The Celsius scale is the internationally recognised standard for this temperature range.

See the dedicated °C converter pages for full historical details.

Réaumur (°Ré)

The Réaumur scale (symbol: °Ré) was proposed by French scientist René Antoine Ferchault de Réaumur in 1730. He defined 0°Ré as the freezing point of water and 80°Ré as the boiling point — making 1°Ré equal to 1.25°C. The choice of 80 degrees was based on his observations of alcohol thermometers expanding by 8/1000 of their volume between these two points.

Once widespread across continental Europe, the Réaumur scale was used in France, Germany, Russia and Italy until the late 19th century.
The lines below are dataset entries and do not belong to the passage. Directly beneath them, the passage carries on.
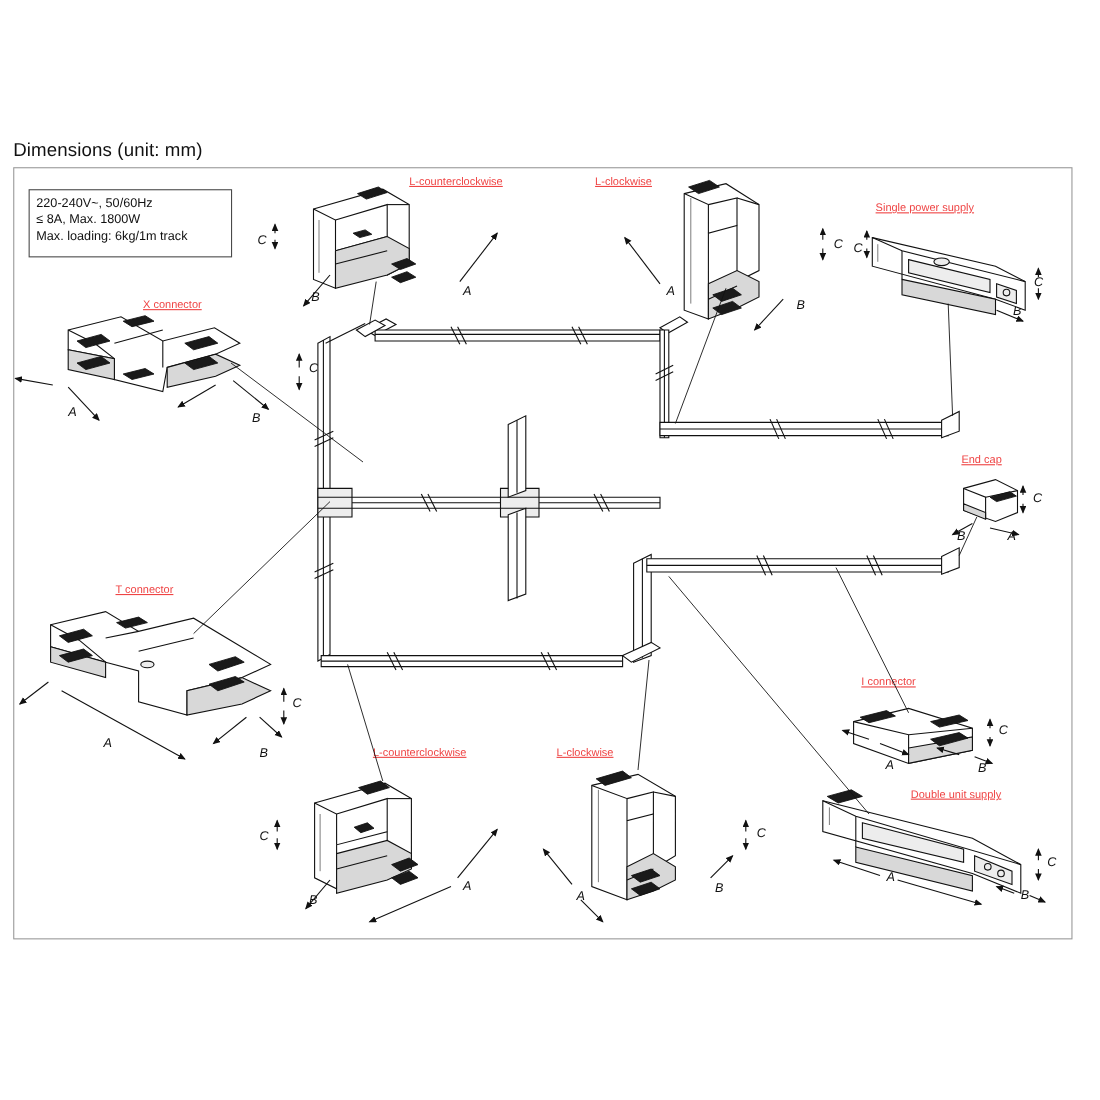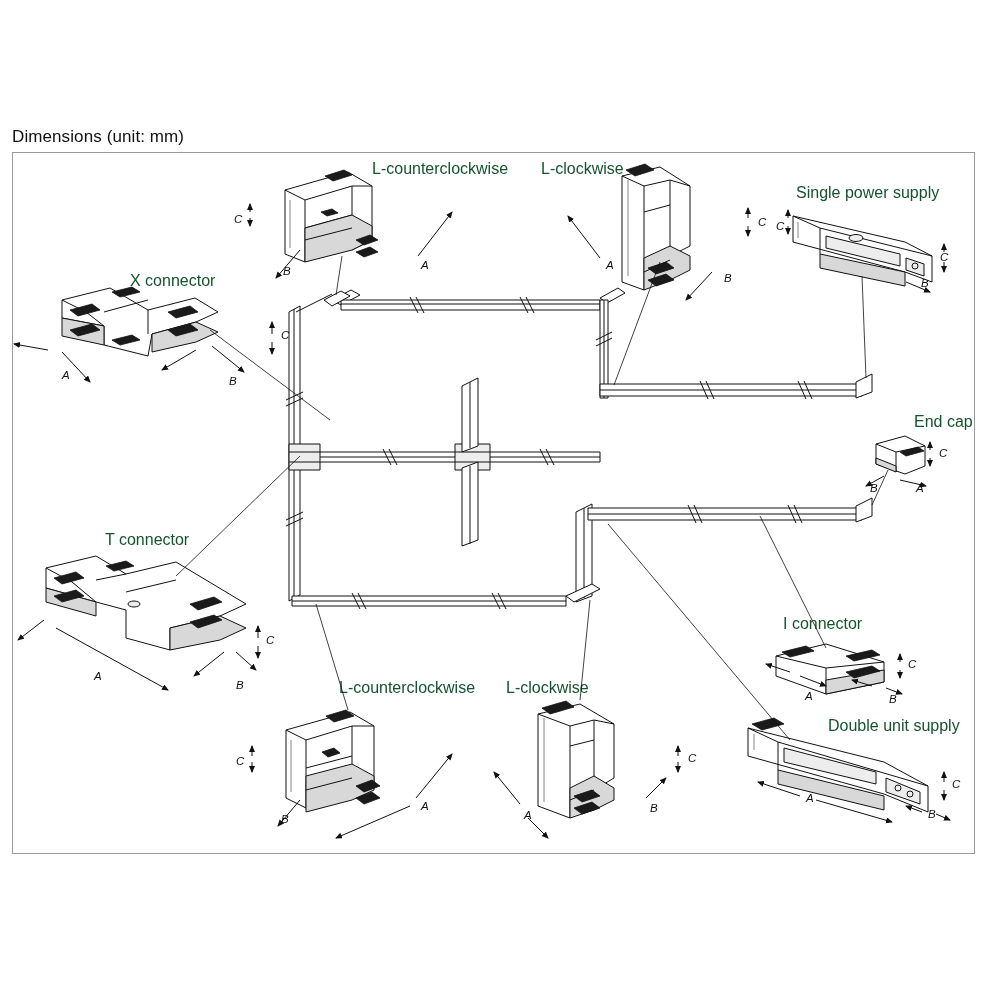"L-counterclockwise" .lbl { color: #14532d -> #ef4444; font-size: 16px -> 10px; text-decoration: none -> underline }
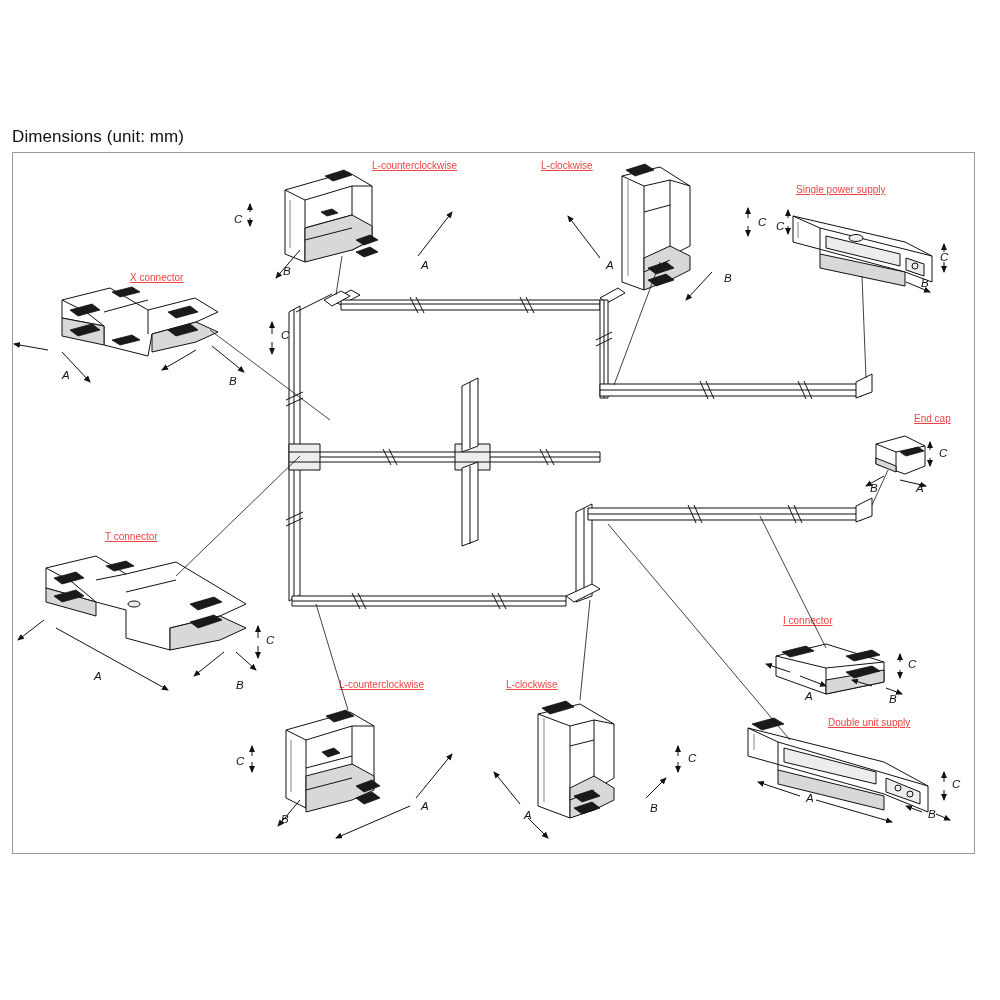"220-240V~, 50/60Hz" div { html: none -> <div> <div>220-240V~, 50/60Hz</div> <div>≤ 8A, Max. 1800W</div> <div>Max. loading: 6kg/1m track</div> </div> }
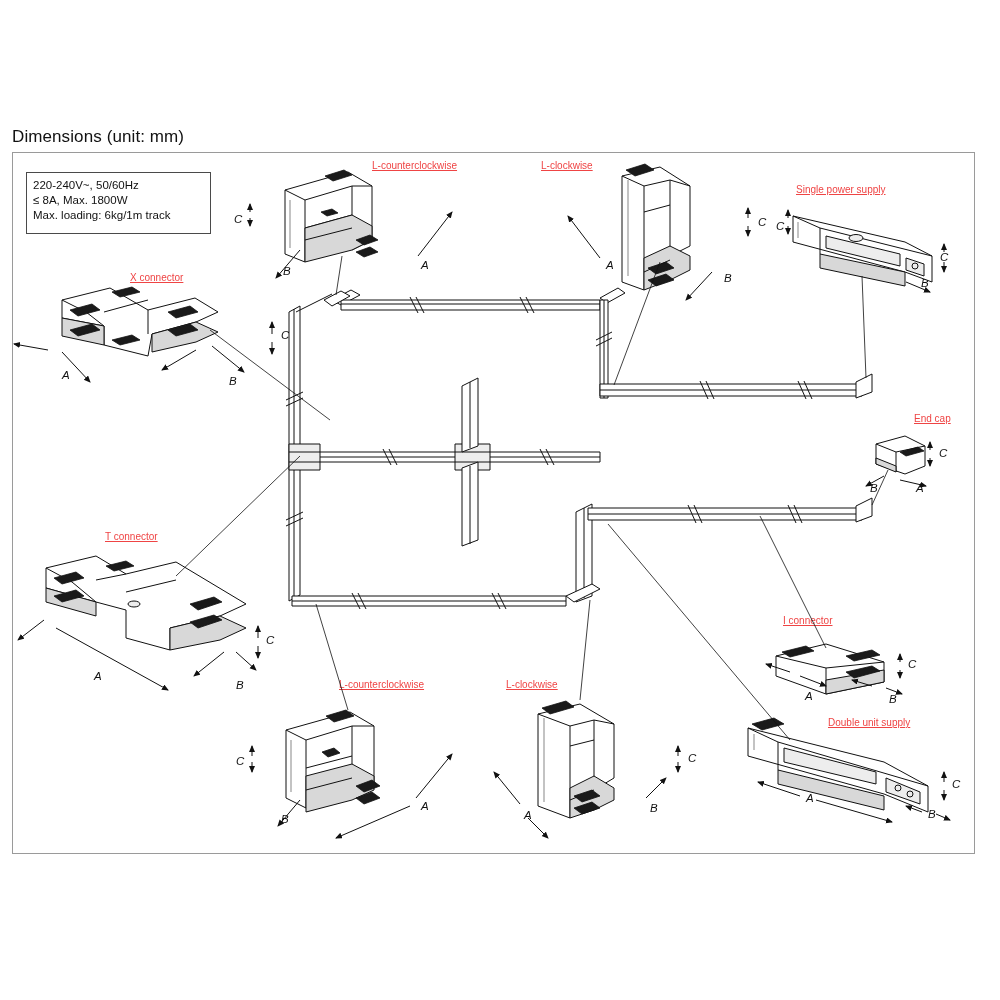"End cap" div.lbl { left: 914px -> 874px }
Notably, Leo Tolstoy references Réaumur temperatures in War and Peace (1869), and early German chemistry papers by Justus von Liebig use it. Today it is obsolete in all practical applications, though it appears in historical scientific texts and some wine-making traditions in Germany and Austria.

Common use: Réaumur-based conversions are primarily of academic, historical and archival interest today. The scale is obsolete in science and industry but persists in 18th–19th century European literature, historical scientific records and some traditional wine and brewing contexts.